In Europe, Sandvik is building a new bar mill, Valbruna a new warehouse and Cogne is installing new finishing equipment. “The investments in fresh capacities in Europe are close to zero,” Moll added, “with the exception of Sandvik’s bar mill.”

In China, Shanghai No. 5 has built a new bar mill to expand its size range, and Dongbei Specialty Steel expects to expand output to 400,000 tons of stainless long products, which Moll called “a very ambitious plan.”

Among other initiatives in Asia, the Zhejiang Zhongte Steel group of nine induction furnace producers plan to join hands and build one massive long and flat products mill with up to 400,000 tons of bar and wire rod capacity.

Italy saw the biggest gain in U.S. import penetration, jumping from 19 percent in 2003 to 27 percent in 2004. Canada’s share took a sharp dip after Slater Steel closed. Most other countries saw their share decline moderately

“China is still a small supplier of long products into the U.S. market [with a 2 percent share], but there will be more Chinese material coming this direction in the future,” Moll predicted.

Forecasting the trends affecting bar sales, Moll noted the clear correlation between industrial production and service center activity. U.S. industrial production is expected to grow at 3 percent per year through 2009, topping Japan and Europe. “[Forecasters] expect a slowdown over the next few quarters into 2006, but then the U.S. has the potential to remain the most dynamic economy in the world. That provides a lot of reason to invest in this market,” Moll said.
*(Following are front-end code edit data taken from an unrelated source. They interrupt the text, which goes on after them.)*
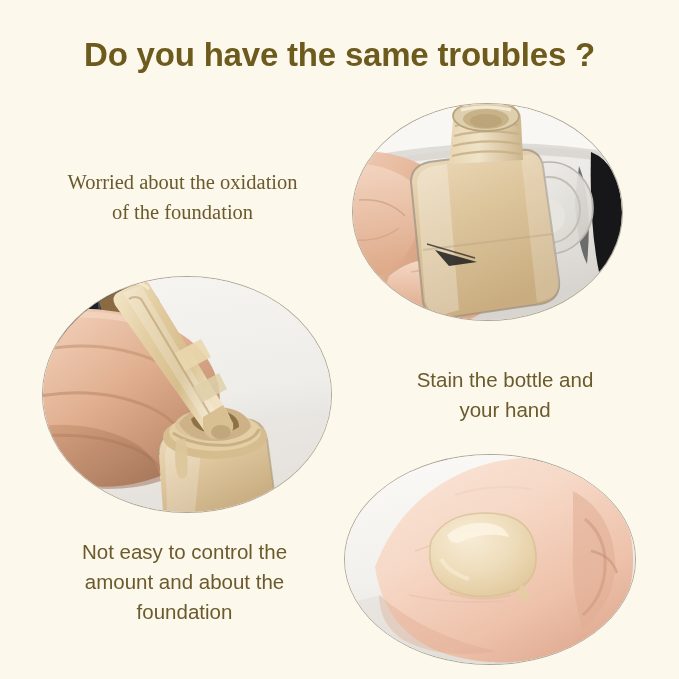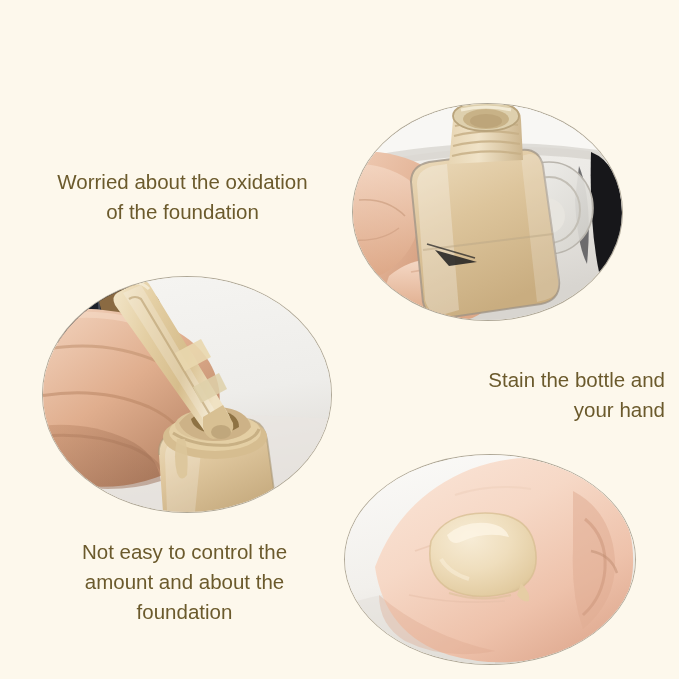--- a/index.html
+++ b/index.html
@@ -97,6 +97,7 @@
 
 <div id="stage">
 
+  <div class="title">Do you have the same troubles ?</div>
 
   <div class="caption" id="caption-oxidation">Worried about the oxidation
 of the foundation</div>

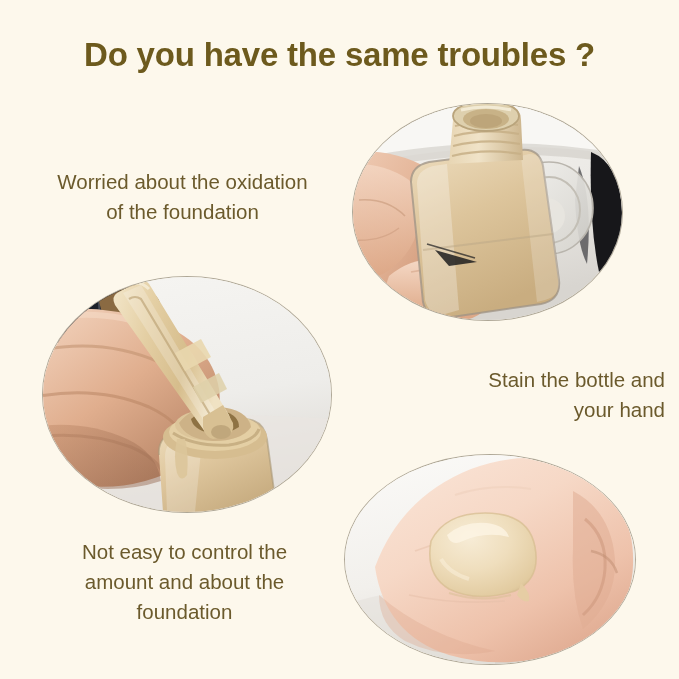--- a/index.html
+++ b/index.html
@@ -48,6 +48,7 @@
     left: 10px;
     top: 167px;
     width: 345px;
+    font-family: Liberation Serif, serif;
   }
   #caption-stain {
     left: 345px;

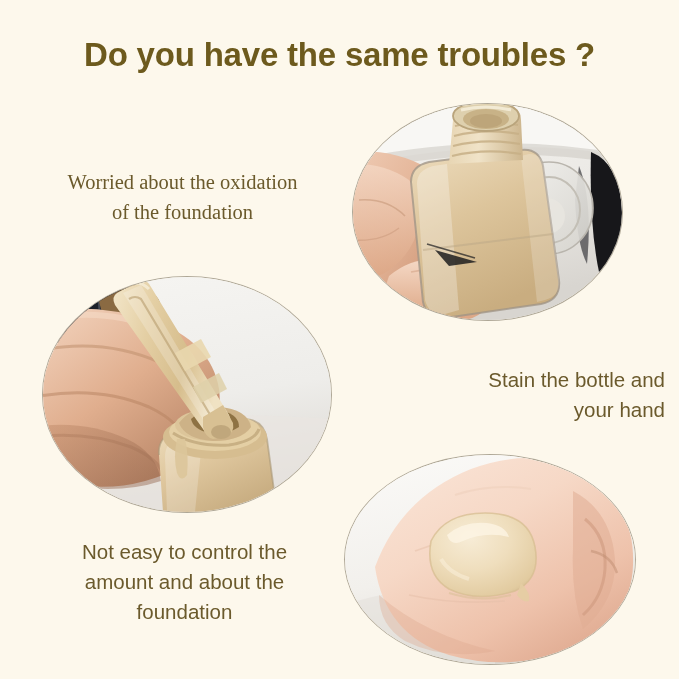--- a/index.html
+++ b/index.html
@@ -54,7 +54,6 @@
     left: 345px;
     top: 365px;
     width: 320px;
-    text-align: right;
   }
   #caption-waste {
     left: 12px;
The dollar is expected to appreciate vs. the yen, but weaken vs. the euro and remain weak though stable until mid-2007. “That means the U.S. manufacturing industry will remain competitive. On the other side, the U.S. market will be of limited interest to exporters,” Moll said, adding that the party will end in 2007 when the euro loses value due to the entrance of new Eastern European states into the union.

SMR forecasts that U.S. market volume will continue to grow, with a possible leveling in 2007. Bar production in the U.S. will increase from 160,000 tons to well over 200,000 tons by 2008, forcing some foreign product out. “The ramp-up of the NAS long-products facility will take its toll on imports into this country,” Moll said.
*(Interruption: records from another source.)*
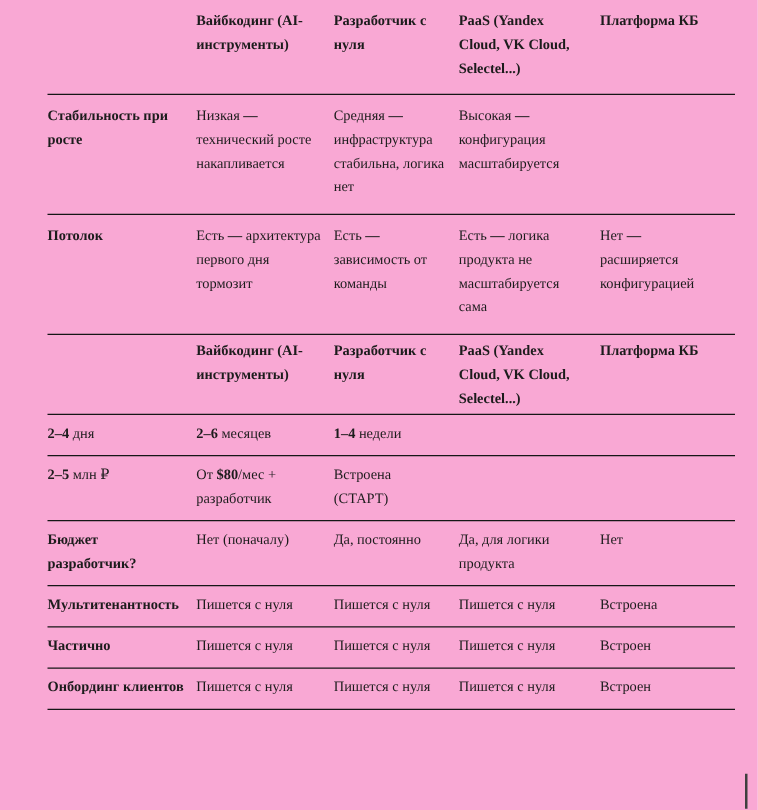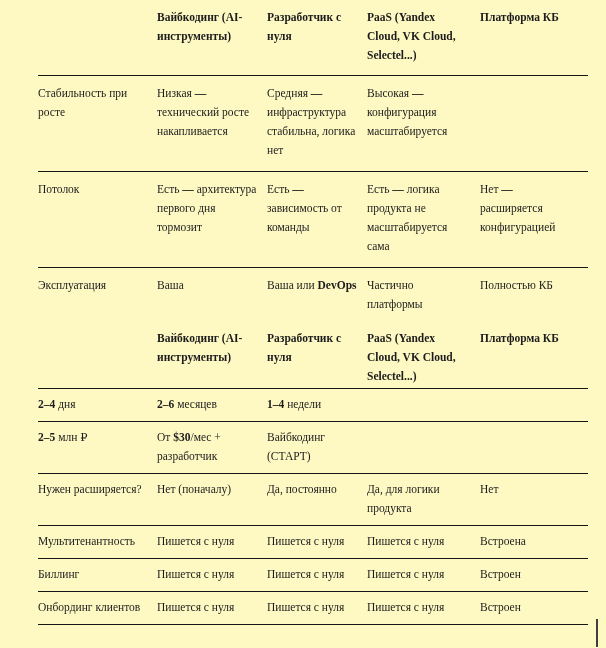--- a/index.html
+++ b/index.html
@@ -8,7 +8,7 @@
     font-family:"Liberation Serif","DejaVu Serif",serif;
     color:#1c1c1c;
   }
-  .sheet{position:relative;width:606px;height:648px;overflow:hidden;background:#fef9c3;}
+  .sheet{position:relative;width:606px;height:648px;overflow:hidden;background:#f9a8d4;}
   .tbl{position:absolute;left:38px;top:4px;width:550px;}
   .row{display:grid;grid-template-columns:119px 110px 100px 113px 108px;}
   .bb{border-bottom:1.5px solid #161616;}

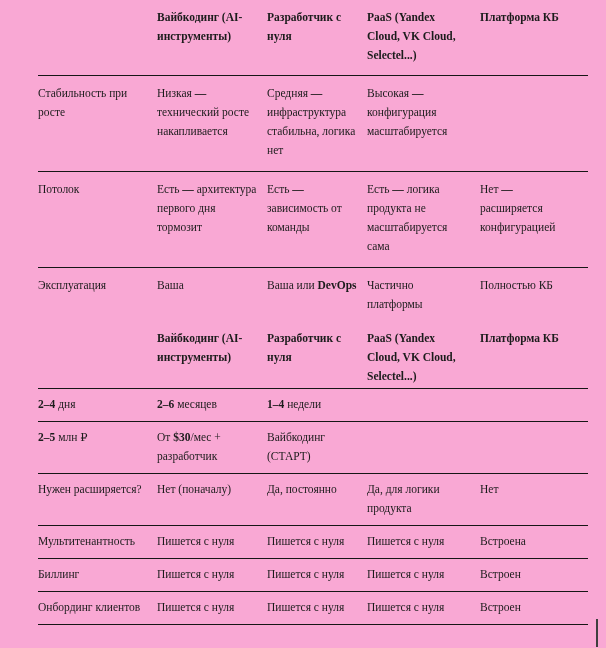--- a/index.html
+++ b/index.html
@@ -21,7 +21,7 @@
   .head .cell{font-weight:bold;padding:4px 10px 10px 0;}
   .head2 .cell{font-weight:bold;padding:4px 10px 2px 0;}
   .s2 .cell{padding:6px 10px 7px 0;}
-  .label{font-weight:normal;}
+  .label{font-weight:bold;}
   .head .label,.head2 .label{font-weight:normal;}
   .caret{
     position:absolute;left:596px;top:619px;width:2px;height:28px;

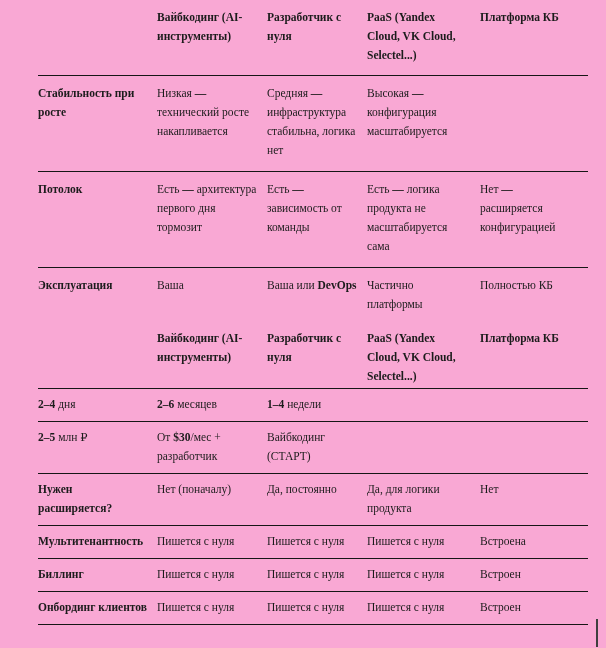--- a/index.html
+++ b/index.html
@@ -57,13 +57,6 @@
       <div class="cell"><span>Нет </span><b>—</b><span> расширяется конфигурацией</span></div>
     </div>
 
-    <div class="row">
-      <div class="cell label">Эксплуатация</div>
-      <div class="cell"><span>Ваша</span></div>
-      <div class="cell"><span>Ваша или </span><b>DevOps</b></div>
-      <div class="cell"><span>Частично платформы</span></div>
-      <div class="cell"><span>Полностью КБ</span></div>
-    </div>
 
     <div class="row head2 bb">
       <div class="cell label"></div>

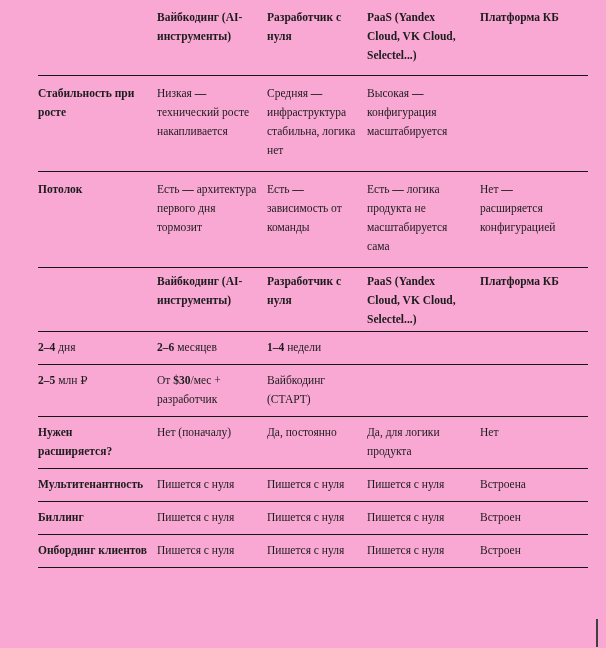--- a/index.html
+++ b/index.html
@@ -74,7 +74,7 @@
 
     <div class="row s2 bb">
       <div class="cell"><b>2–5</b><span> млн ₽</span></div>
-      <div class="cell"><span>От </span><b>$30</b><span>/мес + разработчик</span></div>
+      <div class="cell"><span>От </span><b>$80</b><span>/мес + разработчик</span></div>
       <div class="cell"><span>Вайбкодинг (СТАРТ)</span></div>
     </div>
 

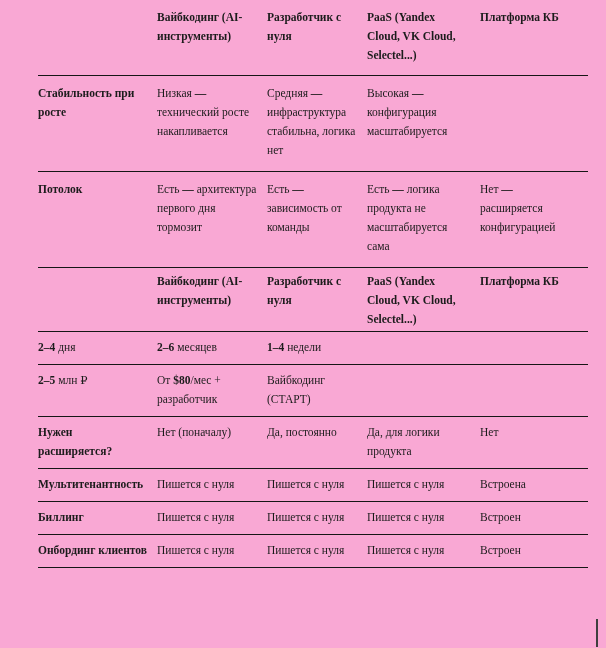--- a/index.html
+++ b/index.html
@@ -75,7 +75,7 @@
     <div class="row s2 bb">
       <div class="cell"><b>2–5</b><span> млн ₽</span></div>
       <div class="cell"><span>От </span><b>$80</b><span>/мес + разработчик</span></div>
-      <div class="cell"><span>Вайбкодинг (СТАРТ)</span></div>
+      <div class="cell"><span>Встроена (СТАРТ)</span></div>
     </div>
 
     <div class="row s2 bb">

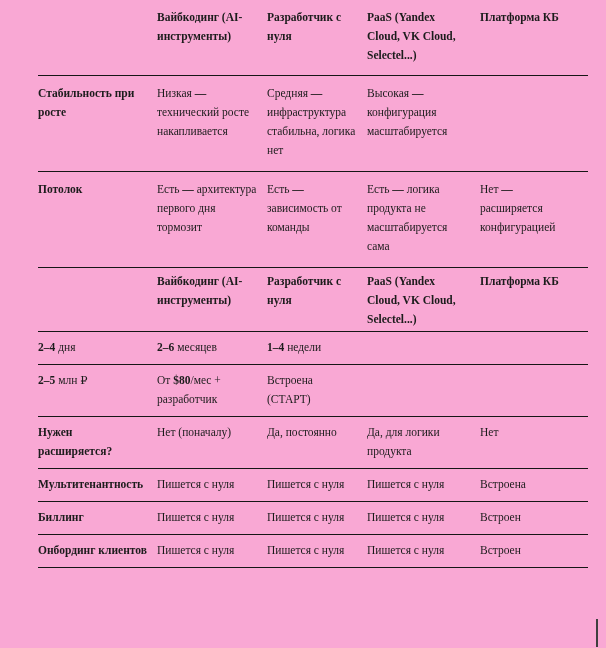--- a/index.html
+++ b/index.html
@@ -79,7 +79,7 @@
     </div>
 
     <div class="row s2 bb">
-      <div class="cell label">Нужен расширяется?</div>
+      <div class="cell label">Бюджет разработчик?</div>
       <div class="cell"><span>Нет (поначалу)</span></div>
       <div class="cell"><span>Да, постоянно</span></div>
       <div class="cell"><span>Да, для логики продукта</span></div>

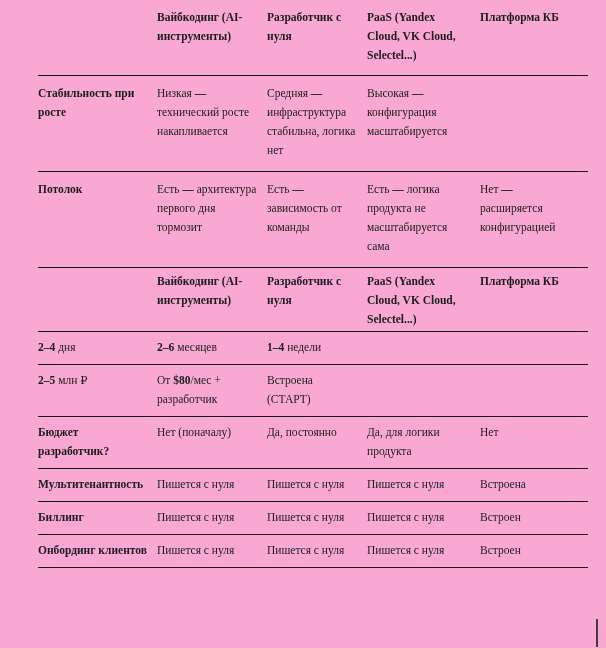--- a/index.html
+++ b/index.html
@@ -95,7 +95,7 @@
     </div>
 
     <div class="row s2 bb">
-      <div class="cell label">Биллинг</div>
+      <div class="cell label">Частично</div>
       <div class="cell"><span>Пишется с нуля</span></div>
       <div class="cell"><span>Пишется с нуля</span></div>
       <div class="cell"><span>Пишется с нуля</span></div>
Meanwhile, stainless bar exports from the United States could reach record levels near 50,000 tons in the next four years, he added.

Panelist Dennis Oates, senior vice president of specialty alloys for Carpenter Technology Corp., Reading, Pa., described the domestic aerospace market as “overheated” today, but he was optimistic about a genuine upturn in demand in 2006 or 2007.
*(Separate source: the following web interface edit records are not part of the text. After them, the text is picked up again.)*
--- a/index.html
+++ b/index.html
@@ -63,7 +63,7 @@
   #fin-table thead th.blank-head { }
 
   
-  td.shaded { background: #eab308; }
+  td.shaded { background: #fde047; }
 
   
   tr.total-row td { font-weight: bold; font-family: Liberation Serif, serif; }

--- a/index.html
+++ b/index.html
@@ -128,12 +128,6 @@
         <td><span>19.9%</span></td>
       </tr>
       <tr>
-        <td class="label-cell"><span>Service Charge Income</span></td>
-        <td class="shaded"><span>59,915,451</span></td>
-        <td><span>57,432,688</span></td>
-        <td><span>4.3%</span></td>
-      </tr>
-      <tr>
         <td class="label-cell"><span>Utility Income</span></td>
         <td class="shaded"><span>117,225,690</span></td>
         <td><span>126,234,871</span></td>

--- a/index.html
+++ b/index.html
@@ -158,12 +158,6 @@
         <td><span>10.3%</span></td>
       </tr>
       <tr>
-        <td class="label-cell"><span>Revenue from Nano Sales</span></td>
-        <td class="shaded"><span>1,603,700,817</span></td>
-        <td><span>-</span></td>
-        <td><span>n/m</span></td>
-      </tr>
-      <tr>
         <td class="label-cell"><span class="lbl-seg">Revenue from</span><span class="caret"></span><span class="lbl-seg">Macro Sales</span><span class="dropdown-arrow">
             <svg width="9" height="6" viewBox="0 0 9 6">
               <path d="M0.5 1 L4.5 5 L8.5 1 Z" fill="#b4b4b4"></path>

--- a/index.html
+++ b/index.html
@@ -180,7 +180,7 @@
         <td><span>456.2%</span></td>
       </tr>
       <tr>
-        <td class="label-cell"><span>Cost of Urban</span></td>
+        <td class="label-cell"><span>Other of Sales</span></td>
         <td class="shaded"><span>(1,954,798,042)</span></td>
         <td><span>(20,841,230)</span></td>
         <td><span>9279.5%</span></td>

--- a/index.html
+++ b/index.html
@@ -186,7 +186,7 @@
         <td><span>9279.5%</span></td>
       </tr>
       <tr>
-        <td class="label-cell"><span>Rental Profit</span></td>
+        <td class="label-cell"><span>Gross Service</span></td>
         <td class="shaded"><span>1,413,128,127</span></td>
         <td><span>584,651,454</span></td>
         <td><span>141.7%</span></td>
Truck production appears strong well into 2006, but the automotive sector is starting to slow, he said. Budgets have increased among energy-market customers, which holds promise for future sales, while inquiries from the semiconductor industry have “dried up,” he said. “Overall, it’s still a very robust climate within the U.S.”

Panelist Frank Travetto, vice president of merchandising for EMJ, Lynwood, Calif., is encouraged by forecasts for a continued weak dollar, which will “dry up a lot of the imports coming into those distributors that are primarily imports-only.”

Travetto was critical of “master distributors” who aggravate the price competition by providing a source of supply to second-, third- and fourth-tier distributors, who can then push steel into the market with little or no inventory investment.

“I don’t understand the logic of service centers that choose to give away their purchasing leverage to a master distributor for the sake of an extra couple week’s inventory turns. It just doesn’t make a whole lot of sense to me,” he said.

The panelists agreed that stainless products will continue to carry surcharges from the mills for the foreseeable future. “Surcharges are a reflection of the raw materials market,” said Oates, who expects the price of scrap and other inputs to fluctuate at high levels for the balance of the year.

The surcharge is irrelevant to service centers, unless they play the fool’s game and try to speculate on stainless prices, Travetto remarked. “You just buy what you need.”

“I am very encouraged that there does not appear to be a great risk of a quick devaluation of our inventories,” he added.